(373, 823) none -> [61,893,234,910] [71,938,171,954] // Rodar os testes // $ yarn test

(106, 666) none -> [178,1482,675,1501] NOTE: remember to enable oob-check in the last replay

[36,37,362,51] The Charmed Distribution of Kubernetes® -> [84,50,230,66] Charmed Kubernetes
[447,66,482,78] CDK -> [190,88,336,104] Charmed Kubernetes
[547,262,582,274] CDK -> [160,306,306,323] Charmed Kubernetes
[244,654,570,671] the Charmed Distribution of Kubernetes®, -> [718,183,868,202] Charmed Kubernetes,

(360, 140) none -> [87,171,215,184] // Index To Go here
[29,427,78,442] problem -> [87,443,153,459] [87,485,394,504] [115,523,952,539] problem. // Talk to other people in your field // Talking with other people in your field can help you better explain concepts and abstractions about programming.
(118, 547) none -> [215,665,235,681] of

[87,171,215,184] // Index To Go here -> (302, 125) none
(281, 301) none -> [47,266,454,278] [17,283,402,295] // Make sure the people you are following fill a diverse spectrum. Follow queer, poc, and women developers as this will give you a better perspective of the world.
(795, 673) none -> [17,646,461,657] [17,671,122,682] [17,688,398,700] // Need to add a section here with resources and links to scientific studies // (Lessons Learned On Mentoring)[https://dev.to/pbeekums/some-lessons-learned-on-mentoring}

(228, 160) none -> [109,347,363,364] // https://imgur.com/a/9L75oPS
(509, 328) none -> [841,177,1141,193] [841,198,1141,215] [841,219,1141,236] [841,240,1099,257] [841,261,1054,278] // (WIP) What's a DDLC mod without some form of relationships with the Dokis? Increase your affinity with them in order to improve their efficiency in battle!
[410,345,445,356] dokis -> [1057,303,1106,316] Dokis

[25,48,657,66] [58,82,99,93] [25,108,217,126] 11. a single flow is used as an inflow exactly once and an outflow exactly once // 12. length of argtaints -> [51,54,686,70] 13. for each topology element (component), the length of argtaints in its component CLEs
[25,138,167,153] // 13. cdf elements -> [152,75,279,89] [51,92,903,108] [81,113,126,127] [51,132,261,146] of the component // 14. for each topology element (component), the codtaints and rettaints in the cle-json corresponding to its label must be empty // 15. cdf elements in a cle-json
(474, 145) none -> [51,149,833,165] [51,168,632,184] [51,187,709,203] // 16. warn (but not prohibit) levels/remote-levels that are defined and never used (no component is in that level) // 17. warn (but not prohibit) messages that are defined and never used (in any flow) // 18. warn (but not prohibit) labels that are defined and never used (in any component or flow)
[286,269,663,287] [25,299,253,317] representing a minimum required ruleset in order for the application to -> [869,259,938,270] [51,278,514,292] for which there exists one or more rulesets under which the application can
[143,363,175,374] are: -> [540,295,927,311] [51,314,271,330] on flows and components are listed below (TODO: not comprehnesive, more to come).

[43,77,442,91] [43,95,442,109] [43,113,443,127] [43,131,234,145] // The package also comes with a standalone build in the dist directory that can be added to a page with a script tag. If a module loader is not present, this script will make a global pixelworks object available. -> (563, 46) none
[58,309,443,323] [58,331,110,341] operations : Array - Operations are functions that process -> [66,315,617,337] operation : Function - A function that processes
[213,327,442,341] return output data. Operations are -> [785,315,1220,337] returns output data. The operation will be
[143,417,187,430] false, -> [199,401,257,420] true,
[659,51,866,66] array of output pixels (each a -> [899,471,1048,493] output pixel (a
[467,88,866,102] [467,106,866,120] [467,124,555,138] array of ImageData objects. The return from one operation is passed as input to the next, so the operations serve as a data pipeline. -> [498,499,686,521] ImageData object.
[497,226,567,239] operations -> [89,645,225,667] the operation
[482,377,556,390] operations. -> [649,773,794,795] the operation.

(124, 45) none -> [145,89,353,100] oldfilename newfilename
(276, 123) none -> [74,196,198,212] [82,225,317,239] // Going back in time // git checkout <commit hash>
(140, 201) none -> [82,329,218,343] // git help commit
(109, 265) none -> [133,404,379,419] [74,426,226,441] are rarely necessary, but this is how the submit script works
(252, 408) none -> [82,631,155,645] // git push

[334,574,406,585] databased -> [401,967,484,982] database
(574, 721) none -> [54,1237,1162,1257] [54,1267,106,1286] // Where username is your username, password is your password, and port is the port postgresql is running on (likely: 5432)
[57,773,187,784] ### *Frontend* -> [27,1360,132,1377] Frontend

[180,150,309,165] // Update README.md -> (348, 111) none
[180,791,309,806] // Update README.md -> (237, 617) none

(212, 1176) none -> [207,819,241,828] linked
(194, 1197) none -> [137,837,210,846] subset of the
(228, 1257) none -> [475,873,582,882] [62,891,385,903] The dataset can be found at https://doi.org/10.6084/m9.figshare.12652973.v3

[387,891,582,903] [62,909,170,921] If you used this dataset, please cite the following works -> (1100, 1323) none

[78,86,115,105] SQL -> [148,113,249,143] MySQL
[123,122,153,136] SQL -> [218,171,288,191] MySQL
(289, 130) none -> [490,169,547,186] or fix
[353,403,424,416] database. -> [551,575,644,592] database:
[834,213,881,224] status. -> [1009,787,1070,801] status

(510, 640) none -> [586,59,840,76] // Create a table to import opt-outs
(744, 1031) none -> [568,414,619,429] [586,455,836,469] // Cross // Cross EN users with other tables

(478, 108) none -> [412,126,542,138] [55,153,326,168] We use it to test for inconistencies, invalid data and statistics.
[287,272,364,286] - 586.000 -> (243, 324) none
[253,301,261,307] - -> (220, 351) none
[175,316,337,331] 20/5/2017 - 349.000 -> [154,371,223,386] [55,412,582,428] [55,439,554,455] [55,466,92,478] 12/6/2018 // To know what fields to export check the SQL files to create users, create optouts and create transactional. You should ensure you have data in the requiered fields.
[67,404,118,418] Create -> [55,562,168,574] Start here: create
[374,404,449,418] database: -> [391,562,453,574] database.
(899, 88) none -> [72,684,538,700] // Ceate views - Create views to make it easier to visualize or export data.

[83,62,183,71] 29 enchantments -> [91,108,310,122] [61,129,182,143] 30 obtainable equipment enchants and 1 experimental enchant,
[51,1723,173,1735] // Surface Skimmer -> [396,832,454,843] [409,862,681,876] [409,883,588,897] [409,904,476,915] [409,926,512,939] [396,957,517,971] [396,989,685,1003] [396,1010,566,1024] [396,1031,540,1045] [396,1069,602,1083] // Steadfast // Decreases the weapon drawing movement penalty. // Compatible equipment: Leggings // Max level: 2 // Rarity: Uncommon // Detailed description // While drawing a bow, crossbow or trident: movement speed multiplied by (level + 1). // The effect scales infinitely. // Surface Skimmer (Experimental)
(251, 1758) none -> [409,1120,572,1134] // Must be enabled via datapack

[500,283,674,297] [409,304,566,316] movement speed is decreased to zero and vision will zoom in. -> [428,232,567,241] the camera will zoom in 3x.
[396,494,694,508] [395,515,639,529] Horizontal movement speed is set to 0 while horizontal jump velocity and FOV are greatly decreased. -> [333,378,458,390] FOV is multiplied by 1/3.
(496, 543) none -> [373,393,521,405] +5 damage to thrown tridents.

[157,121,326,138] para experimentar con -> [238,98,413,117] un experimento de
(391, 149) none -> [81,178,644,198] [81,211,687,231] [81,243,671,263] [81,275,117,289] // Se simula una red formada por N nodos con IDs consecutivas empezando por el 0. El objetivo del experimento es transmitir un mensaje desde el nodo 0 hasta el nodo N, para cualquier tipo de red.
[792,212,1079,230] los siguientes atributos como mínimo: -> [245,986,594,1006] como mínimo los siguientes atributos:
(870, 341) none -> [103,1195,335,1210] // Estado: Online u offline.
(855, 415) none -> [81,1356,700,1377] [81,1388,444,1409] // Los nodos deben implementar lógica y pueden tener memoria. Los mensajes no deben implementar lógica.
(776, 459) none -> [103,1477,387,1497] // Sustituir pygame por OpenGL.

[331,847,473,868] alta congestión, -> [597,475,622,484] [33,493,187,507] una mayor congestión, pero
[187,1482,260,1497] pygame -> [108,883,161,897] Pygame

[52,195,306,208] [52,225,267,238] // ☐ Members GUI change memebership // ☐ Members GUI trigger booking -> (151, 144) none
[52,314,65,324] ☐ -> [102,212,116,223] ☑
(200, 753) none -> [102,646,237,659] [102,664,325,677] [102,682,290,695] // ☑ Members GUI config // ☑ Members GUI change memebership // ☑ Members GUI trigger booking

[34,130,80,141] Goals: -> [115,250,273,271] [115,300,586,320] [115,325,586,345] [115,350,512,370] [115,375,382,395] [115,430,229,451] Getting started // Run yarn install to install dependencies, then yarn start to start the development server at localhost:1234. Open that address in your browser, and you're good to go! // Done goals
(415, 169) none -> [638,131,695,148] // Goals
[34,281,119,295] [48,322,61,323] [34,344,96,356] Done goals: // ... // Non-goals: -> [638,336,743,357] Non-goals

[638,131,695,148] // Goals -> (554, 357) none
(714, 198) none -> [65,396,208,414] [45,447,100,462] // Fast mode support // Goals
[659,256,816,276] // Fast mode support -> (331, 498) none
^^^^
→ TASK GOAL
Could you reproduce, exactly, every line above from the line with "(228, 1257) none" to the line with "[78,86,115,105] SQL ->", and no other line? Both ends count.

→ RESPONSE TO THE TASK
(228, 1257) none -> [475,873,582,882] [62,891,385,903] The dataset can be found at https://doi.org/10.6084/m9.figshare.12652973.v3

[387,891,582,903] [62,909,170,921] If you used this dataset, please cite the following works -> (1100, 1323) none

[78,86,115,105] SQL -> [148,113,249,143] MySQL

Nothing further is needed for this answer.